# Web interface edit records

------------

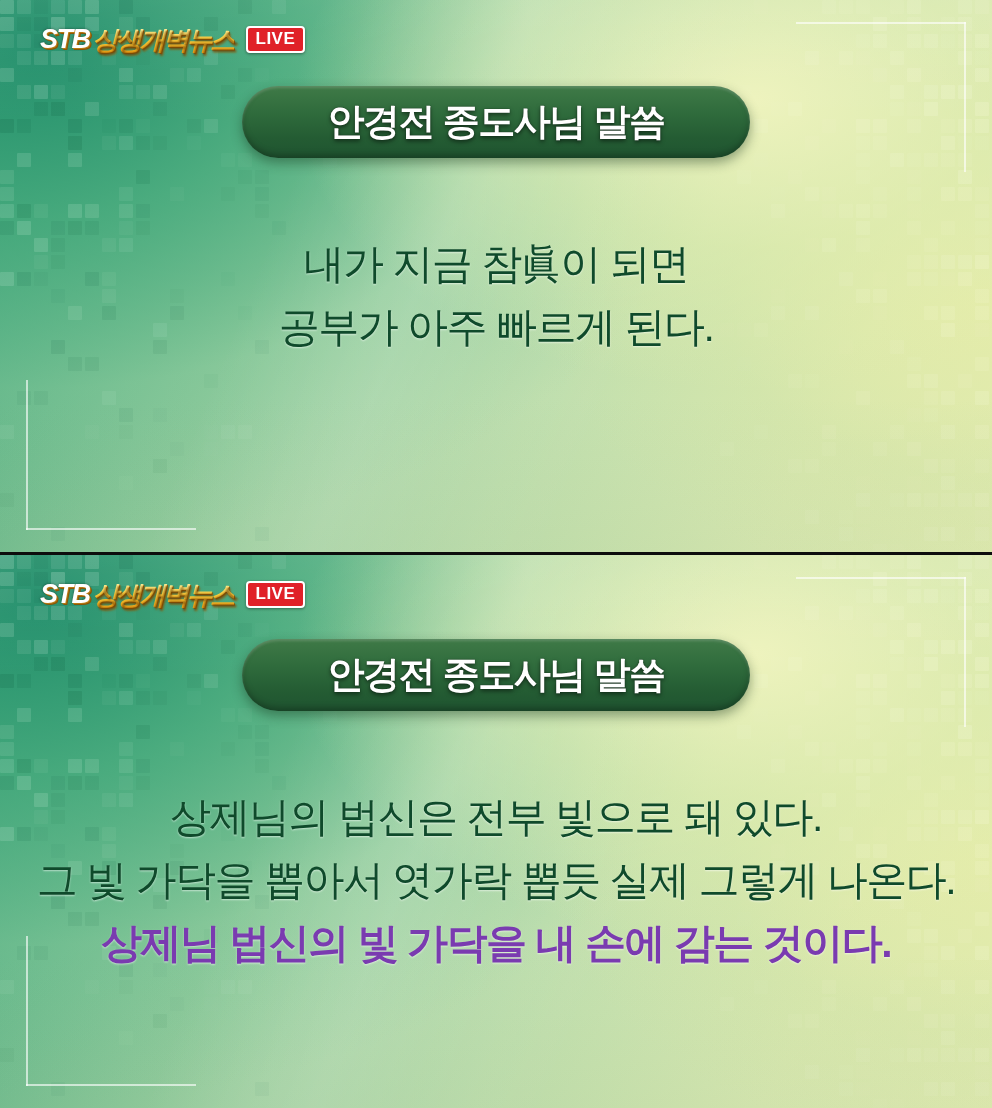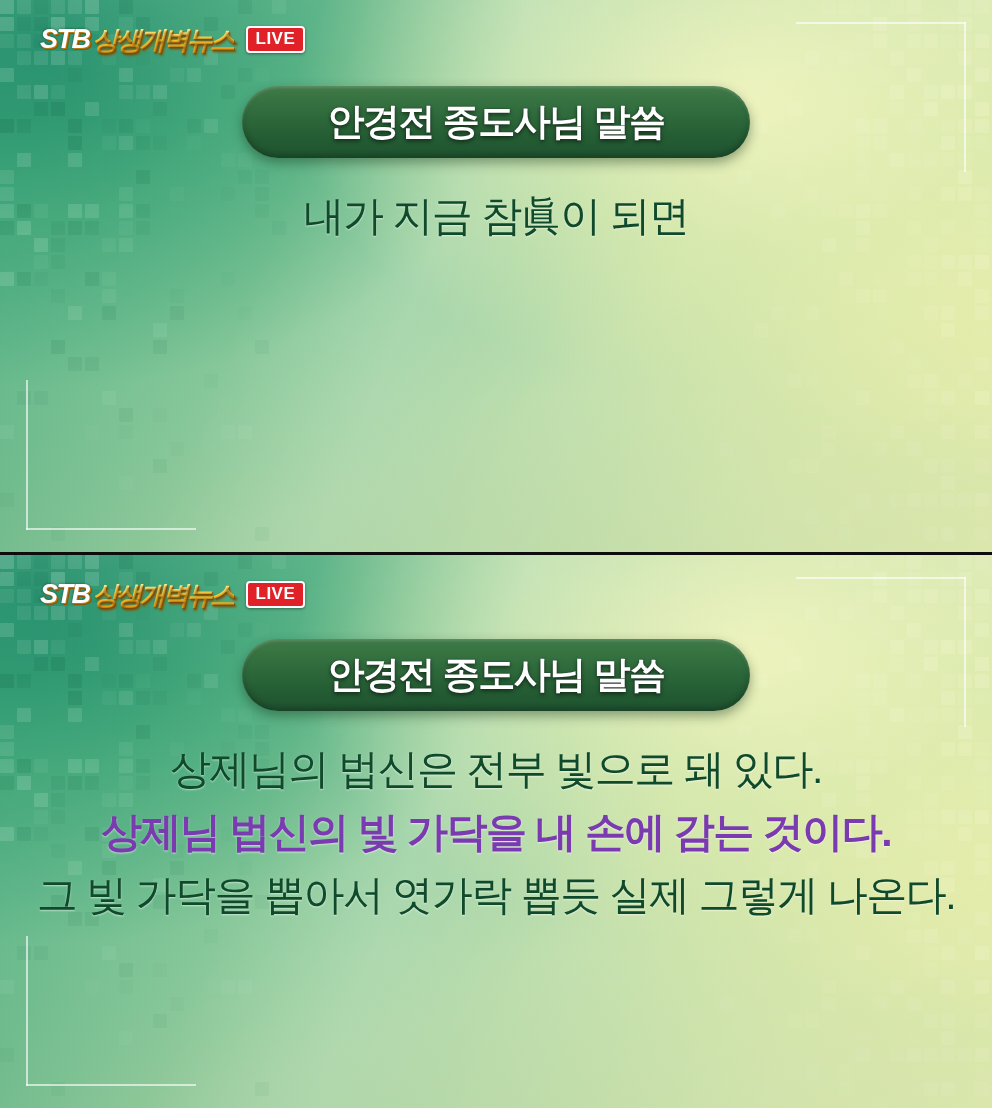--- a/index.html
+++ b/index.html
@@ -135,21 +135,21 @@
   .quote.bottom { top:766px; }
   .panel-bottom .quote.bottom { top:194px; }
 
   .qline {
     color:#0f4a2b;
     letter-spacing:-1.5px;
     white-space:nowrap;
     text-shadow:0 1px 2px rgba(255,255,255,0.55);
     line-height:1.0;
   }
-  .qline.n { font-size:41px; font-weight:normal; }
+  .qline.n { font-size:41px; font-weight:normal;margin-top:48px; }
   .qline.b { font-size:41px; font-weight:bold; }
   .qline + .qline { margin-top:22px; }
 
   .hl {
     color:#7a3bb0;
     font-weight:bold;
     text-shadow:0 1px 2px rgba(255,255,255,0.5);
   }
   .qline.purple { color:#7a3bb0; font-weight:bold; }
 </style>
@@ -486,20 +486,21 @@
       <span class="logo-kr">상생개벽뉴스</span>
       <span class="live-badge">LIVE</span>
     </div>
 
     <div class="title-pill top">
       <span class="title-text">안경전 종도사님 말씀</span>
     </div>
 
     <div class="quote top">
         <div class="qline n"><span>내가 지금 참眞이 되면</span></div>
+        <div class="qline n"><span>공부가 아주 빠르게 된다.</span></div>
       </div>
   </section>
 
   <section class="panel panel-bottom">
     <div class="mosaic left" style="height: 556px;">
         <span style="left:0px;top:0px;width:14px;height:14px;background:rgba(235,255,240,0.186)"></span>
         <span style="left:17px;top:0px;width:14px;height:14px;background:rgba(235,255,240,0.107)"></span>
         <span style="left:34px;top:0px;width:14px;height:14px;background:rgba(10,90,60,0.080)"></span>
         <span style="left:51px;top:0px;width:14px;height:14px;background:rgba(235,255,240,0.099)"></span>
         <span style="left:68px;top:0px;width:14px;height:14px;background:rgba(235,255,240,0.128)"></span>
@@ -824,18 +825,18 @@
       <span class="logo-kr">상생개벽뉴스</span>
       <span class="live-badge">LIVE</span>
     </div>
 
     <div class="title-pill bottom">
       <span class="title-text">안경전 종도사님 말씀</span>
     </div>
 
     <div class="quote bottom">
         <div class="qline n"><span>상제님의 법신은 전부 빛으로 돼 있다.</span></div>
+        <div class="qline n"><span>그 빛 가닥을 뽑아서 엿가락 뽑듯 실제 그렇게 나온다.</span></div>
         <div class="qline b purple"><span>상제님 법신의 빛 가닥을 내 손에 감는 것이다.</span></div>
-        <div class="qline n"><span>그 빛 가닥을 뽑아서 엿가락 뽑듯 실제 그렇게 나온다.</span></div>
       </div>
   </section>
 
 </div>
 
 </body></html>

------------

# What you will do
Among the entries, how many lines include the word "shadow"? Answer with a single number and nothing further.

# Result for this task
2